Don’t Let Driver Forget
- Aug 1, 1995
- 1 min read

August 1, 1995
Editor, Marshfield News-Herald: Why do Deidre Weeks’s family, friends and even strangers continue to display pink ribbons on their cars and mailboxes? Why do they wear pink ribbons, plant pink flowers or put up pink bumper stickers?
Because a little girl is dead and the person responsible lives on like nothing has happened.
That person apparently has no conscience or compassion.
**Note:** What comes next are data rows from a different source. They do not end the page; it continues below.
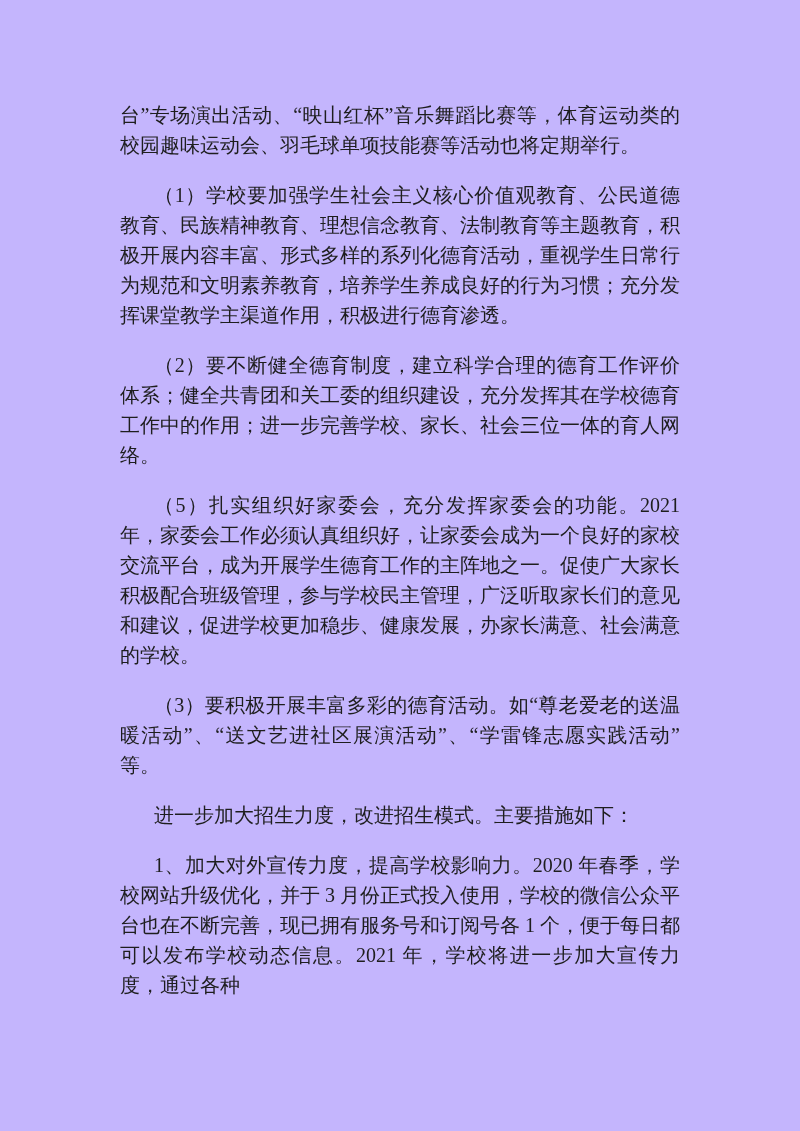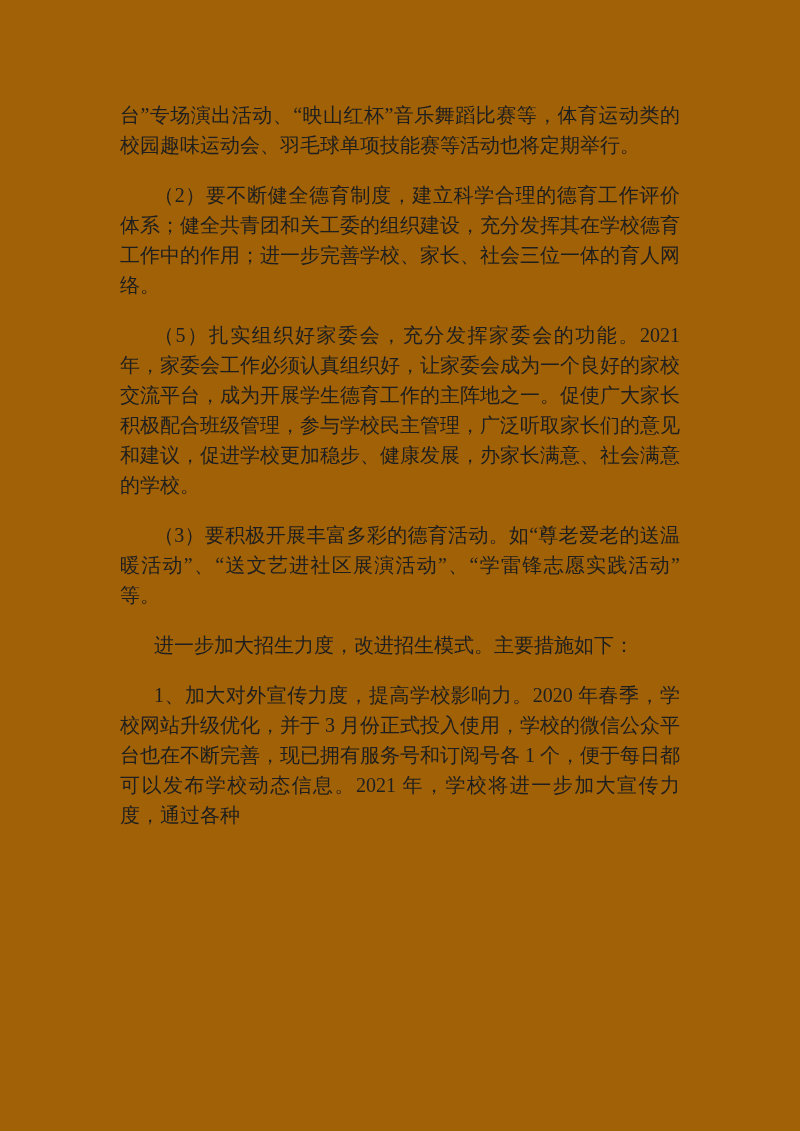--- a/index.html
+++ b/index.html
@@ -12,7 +12,7 @@
     width: 800px;
     height: 1131px;
     margin: 0 auto;
-    background: #a16207;
+    background: #c4b5fd;
     box-sizing: border-box;
     padding: 100px 120px 40px 120px;
     overflow: hidden;

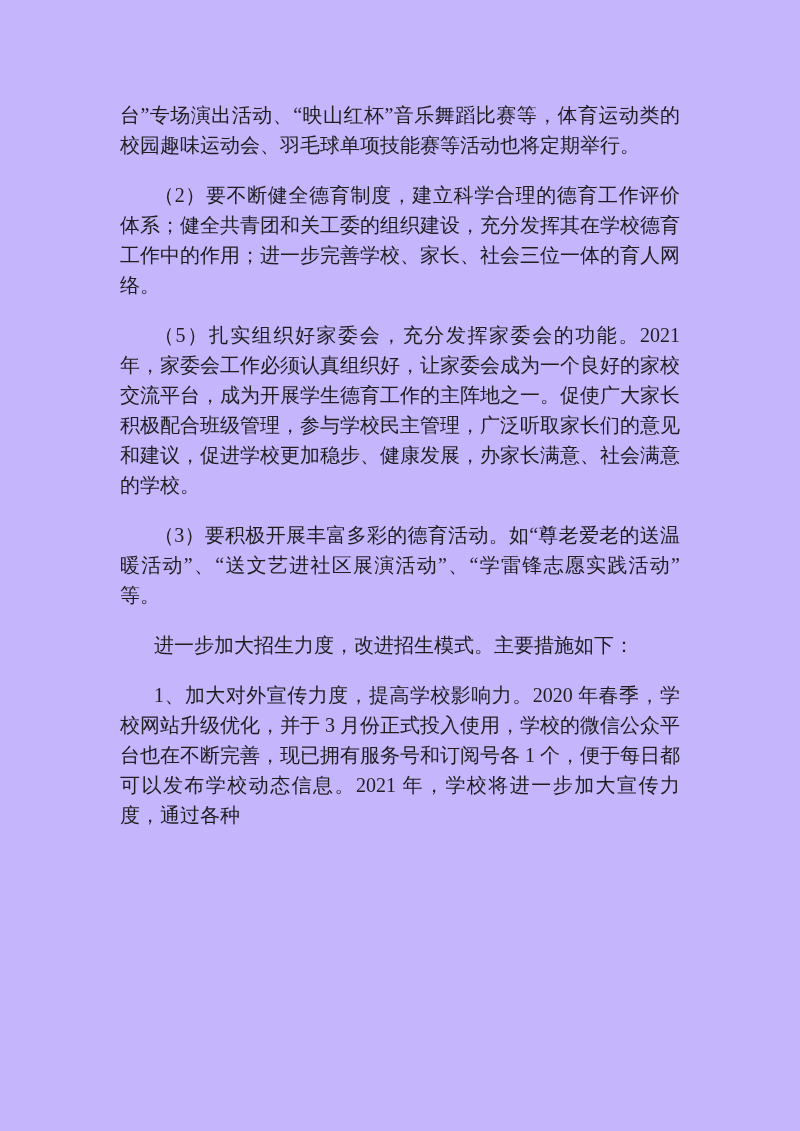--- a/index.html
+++ b/index.html
@@ -45,6 +45,7 @@
   <p class="para no-indent">台”专场演出活动、“映山红杯”音乐舞蹈比赛等，体育运动类的校园趣味运动会、羽毛球单项技能赛等活动也将定期举行。</p>
 
 
+  <p class="para">（1）学校要加强学生社会主义核心价值观教育、公民道德教育、民族精神教育、理想信念教育、法制教育等主题教育，积极开展内容丰富、形式多样的系列化德育活动，重视学生日常行为规范和文明素养教育，培养学生养成良好的行为习惯；充分发挥课堂教学主渠道作用，积极进行德育渗透。</p>
 
   <p class="para">（2）要不断健全德育制度，建立科学合理的德育工作评价体系；健全共青团和关工委的组织建设，充分发挥其在学校德育工作中的作用；进一步完善学校、家长、社会三位一体的育人网络。</p>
He has no concept of how he compounded their pain by running.
My heart breaks every time I think of an 11-year-old happily riding her bicycle home from play practice; a father finding his daughter lying in a ditch; a husband calling his wife to meet him at the Emergency Room; the medical workers desperately working to revive a little girl; a doctor telling the parents that he couldn’t save their child; a mother holding her daughter one last time in a dark hospital room; and a mother and father telling two boys that their sister is not coming home.
Imagine the pain of planning your child’s funeral, of going home and seeing all her favorite things, of longing for another chance to see her smile, hear her laughter, feel her arms around you, or watch her at play. The emptiness is overwhelming – the plea for answers continues.
Deidre’s family and friends can not forget what happened on March 24 and the person responsible must never be able to forget either.